> _Work task_
Write out the full set of records exactly. Any pictures in them do not belong in the copy.

*** Opening of Stored data ***

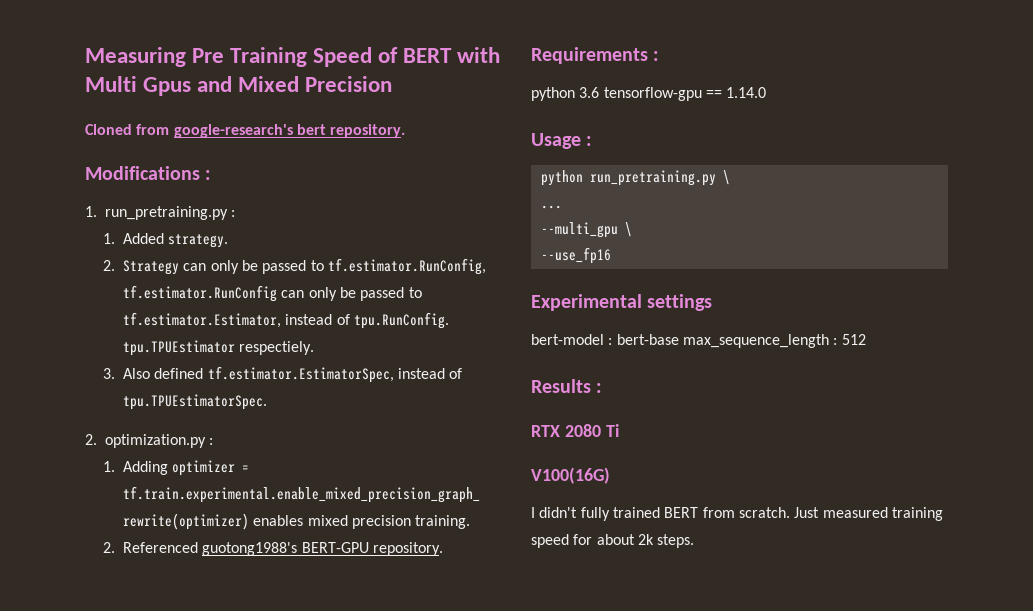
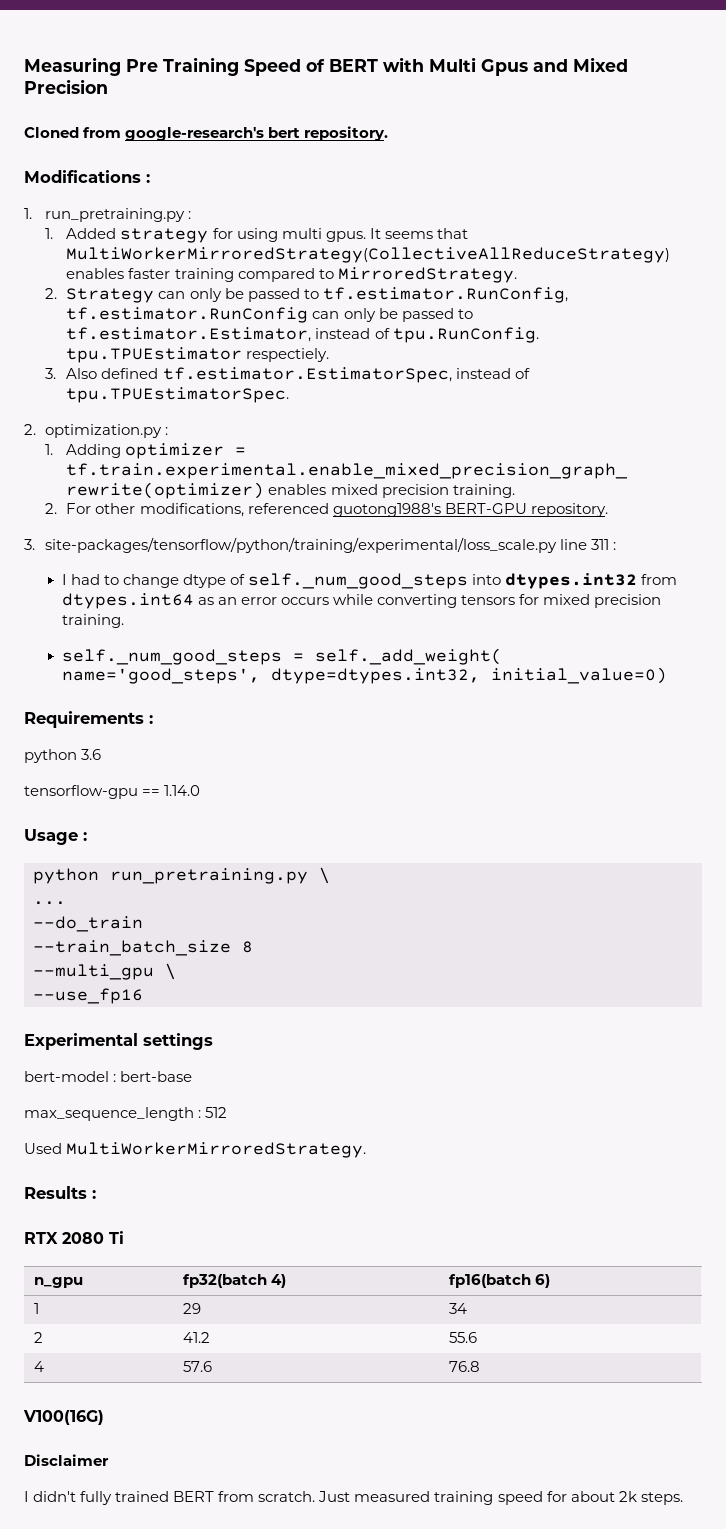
- 1. Added strategy.
+ 1. Added strategy for using multi gpus. It seems that MultiWorkerMirroredStrategy(CollectiveAllReduceStrategy) enables faster training compared to MirroredStrategy.
- 2. Referenced guotong1988's BERT-GPU repository.
+ 2. For other modifications, referenced guotong1988's BERT-GPU repository.
+ 3. site-packages/tensorflow/python/training/experimental/loss_scale.py line 311 :
+ I had to change dtype of self._num_good_steps into dtypes.int32 from dtypes.int64 as an error occurs while converting tensors for mixed precision training.
+ self._num_good_steps = self._add_weight( name='good_steps', dtype=dtypes.int32, initial_value=0)
- python 3.6 tensorflow-gpu == 1.14.0
+ python 3.6
+ tensorflow-gpu == 1.14.0
+ --do_train
+ --train_batch_size 8
- bert-model : bert-base max_sequence_length : 512
+ bert-model : bert-base
+ max_sequence_length : 512
+ Used MultiWorkerMirroredStrategy.
+ n_gpu | fp32(batch 4) | fp16(batch 6)
+ 1 | 29 | 34
+ 2 | 41.2 | 55.6
+ 4 | 57.6 | 76.8
+ Disclaimer

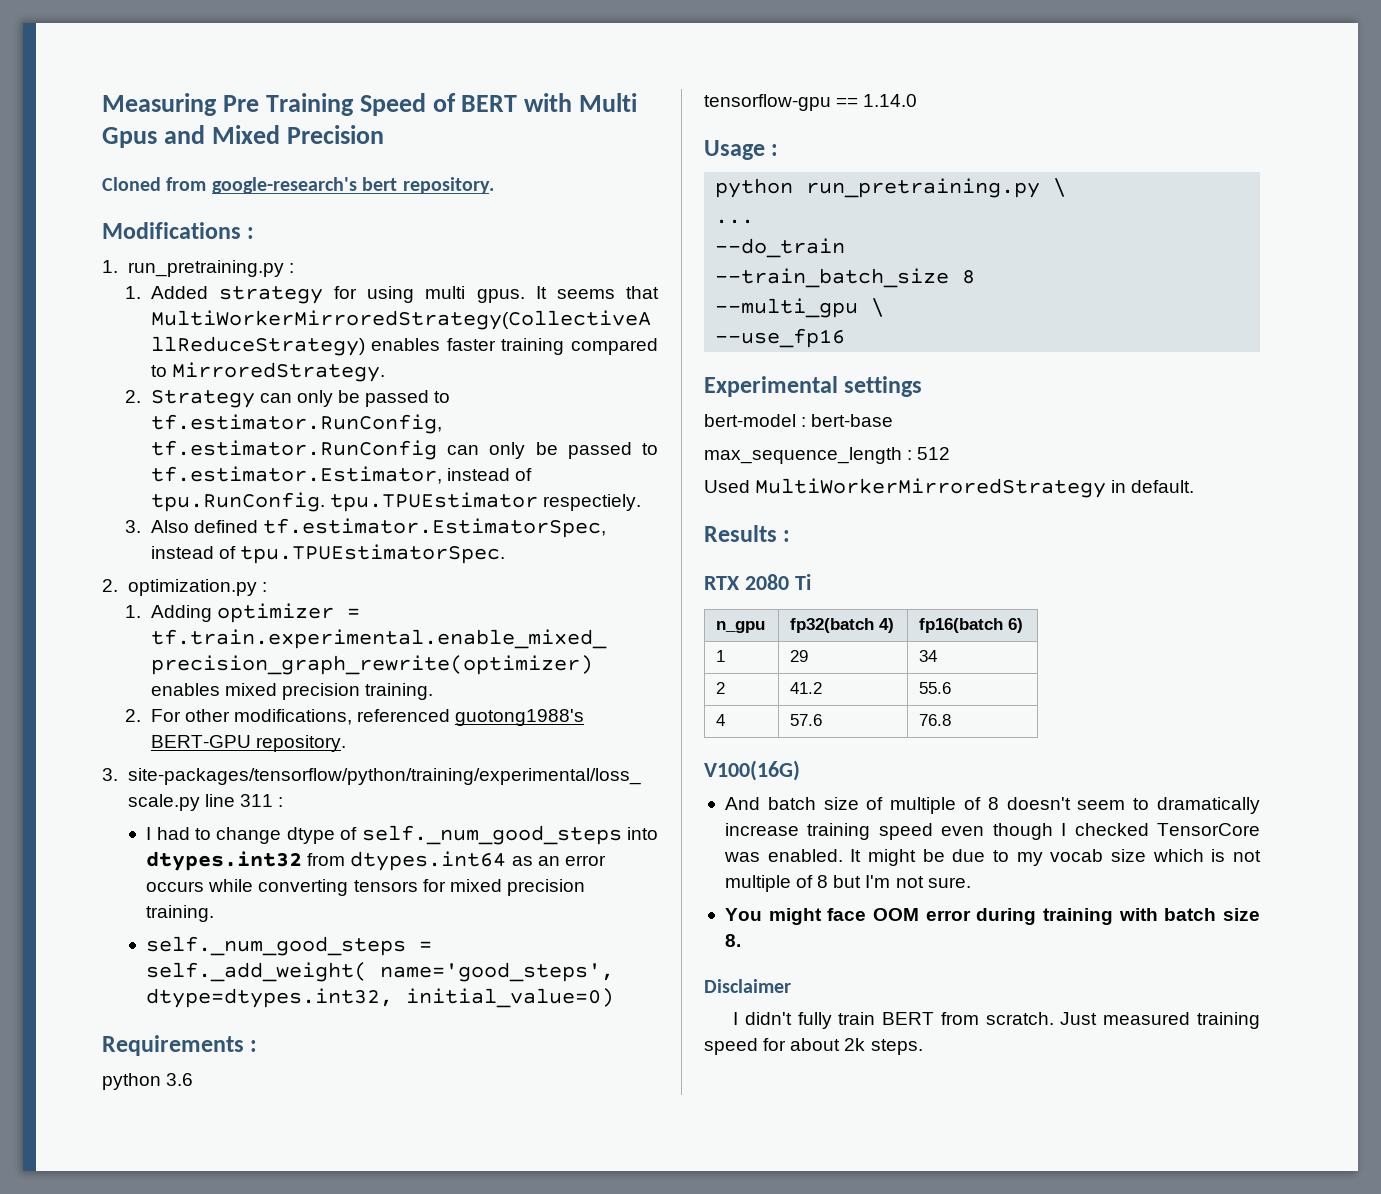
- Used MultiWorkerMirroredStrategy.
+ Used MultiWorkerMirroredStrategy in default.
+ And batch size of multiple of 8 doesn't seem to dramatically increase training speed even though I checked TensorCore was enabled. It might be due to my vocab size which is not multiple of 8 but I'm not sure.
+ You might face OOM error during training with batch size 8.
- I didn't fully trained BERT from scratch.
+ I didn't fully train BERT from scratch.

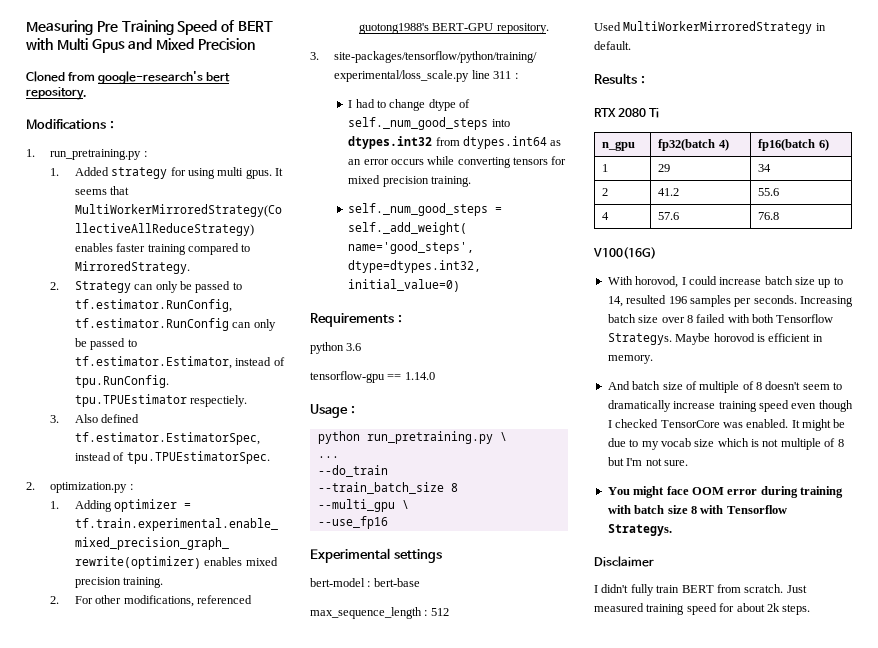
+ With horovod, I could increase batch size up to 14, resulted 196 samples per seconds. Increasing batch size over 8 failed with both Tensorflow Strategys. Maybe horovod is efficient in memory.
- You might face OOM error during training with batch size 8.
+ You might face OOM error during training with batch size 8 with Tensorflow Strategys.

*** Close of Stored data ***

> _Response_
- 1. Added strategy.
+ 1. Added strategy for using multi gpus. It seems that MultiWorkerMirroredStrategy(CollectiveAllReduceStrategy) enables faster training compared to MirroredStrategy.
- 2. Referenced guotong1988's BERT-GPU repository.
+ 2. For other modifications, referenced guotong1988's BERT-GPU repository.
+ 3. site-packages/tensorflow/python/training/experimental/loss_scale.py line 311 :
+ I had to change dtype of self._num_good_steps into dtypes.int32 from dtypes.int64 as an error occurs while converting tensors for mixed precision training.
+ self._num_good_steps = self._add_weight( name='good_steps', dtype=dtypes.int32, initial_value=0)
- python 3.6 tensorflow-gpu == 1.14.0
+ python 3.6
+ tensorflow-gpu == 1.14.0
+ --do_train
+ --train_batch_size 8
- bert-model : bert-base max_sequence_length : 512
+ bert-model : bert-base
+ max_sequence_length : 512
+ Used MultiWorkerMirroredStrategy.
+ n_gpu | fp32(batch 4) | fp16(batch 6)
+ 1 | 29 | 34
+ 2 | 41.2 | 55.6
+ 4 | 57.6 | 76.8
+ Disclaimer

- Used MultiWorkerMirroredStrategy.
+ Used MultiWorkerMirroredStrategy in default.
+ And batch size of multiple of 8 doesn't seem to dramatically increase training speed even though I checked TensorCore was enabled. It might be due to my vocab size which is not multiple of 8 but I'm not sure.
+ You might face OOM error during training with batch size 8.
- I didn't fully trained BERT from scratch.
+ I didn't fully train BERT from scratch.

+ With horovod, I could increase batch size up to 14, resulted 196 samples per seconds. Increasing batch size over 8 failed with both Tensorflow Strategys. Maybe horovod is efficient in memory.
- You might face OOM error during training with batch size 8.
+ You might face OOM error during training with batch size 8 with Tensorflow Strategys.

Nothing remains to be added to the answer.